We’re doing something different with this month’s First Wednesday Club being the crazy kids that we are at Mamamia. Usually we nominate a charity and ask all of you to donate $10 to it. But this month, we wanted to show you that you can change someone’s life and it doesn’t have to cost you a cent. Or even take you much time. You can make a difference to someone else’s life all from the comfort of your loungeroom. Here’s how …
1. Give the gift of sight: Donate your old glasses
Bec says her first pair of glasses came in the mid 1980s. They were big. They were “electric blue”. And she claims they made her look like Melanie Griffith in Working Girl. (They didn’t. We’ve seen the photos. They actually made her look like Dustin Hoffman in Tootsie.)
Three out of every five Australians wears glasses. If you’re one of them (and you’re anything like Bec) you probably have a few pairs of old glasses sitting around in a bottom drawer.

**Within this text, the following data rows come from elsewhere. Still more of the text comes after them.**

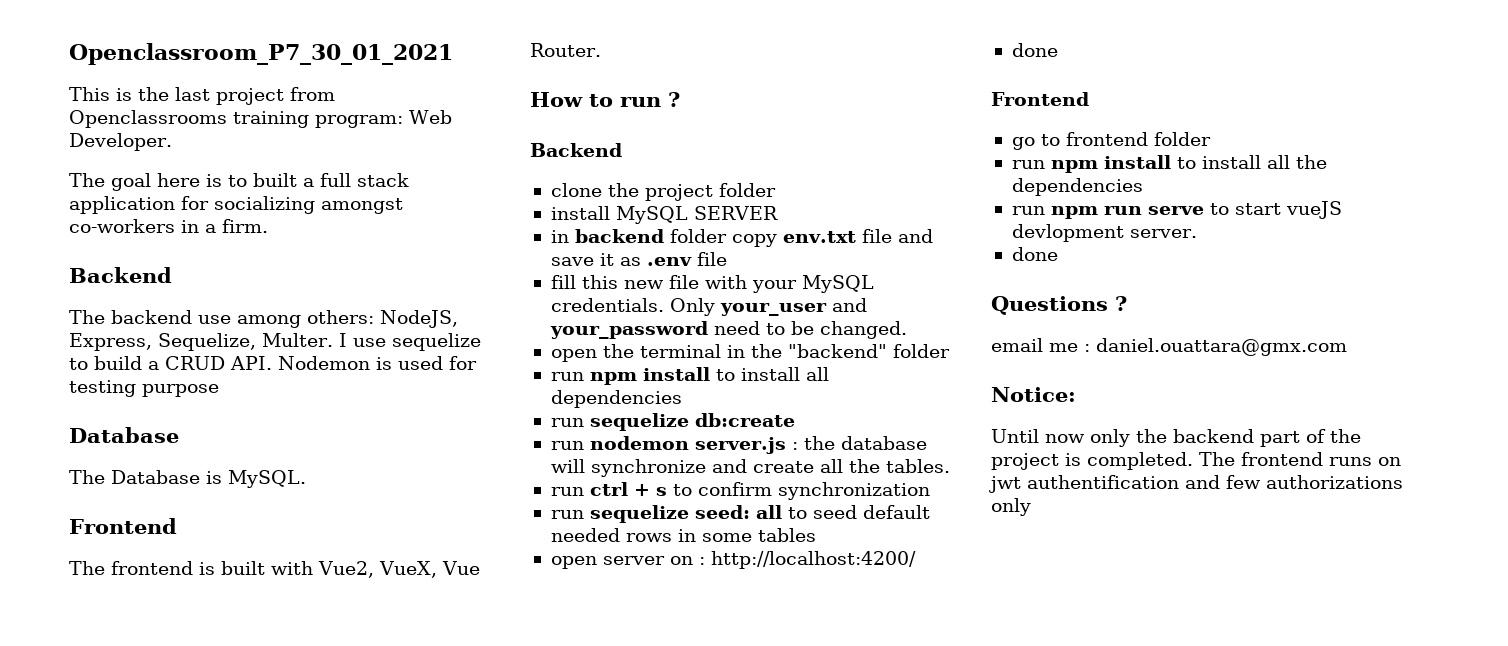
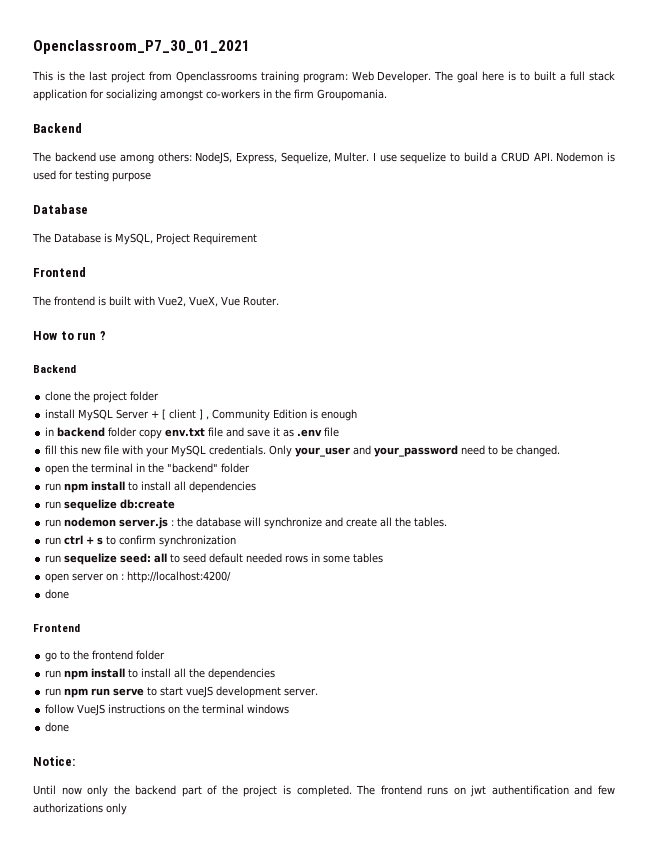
(172, 142) // -> (432, 77) none
[205,219,268,233] a firm. -> [275,89,387,101] the firm Groupomania.
[228,470,306,488] MySQL. -> [115,233,257,245] MySQL, Project Requirement
[693,206,778,220] SERVER -> [116,409,358,421] Server + [ client ] , Community Edition is enough
(1060, 140) none -> [73,650,90,660] the
[1011,224,1124,242] devlopment -> [216,686,282,698] development
[1011,247,1058,261] [991,296,1127,315] [991,338,1347,356] done // Questions ? // email me : daniel.ouattara@gmx.com -> [45,704,290,716] [45,722,70,732] follow VueJS instructions on the terminal windows // done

So, here’s an idea: donate them. OneSight is a global eyewear charity that “recycles” donated glasses from stores like OPSM. For a person in a developing country or in a remote, disadvantaged part of Australia, being fitted with a pair of glasses at a free clinic could change their life forever.
So when you stumble on that old pair of glasses, pop them in your bag and next time you pass an OPSM store, drop them in at the counter. Such a simple act will change someone’s life. Click here for more information.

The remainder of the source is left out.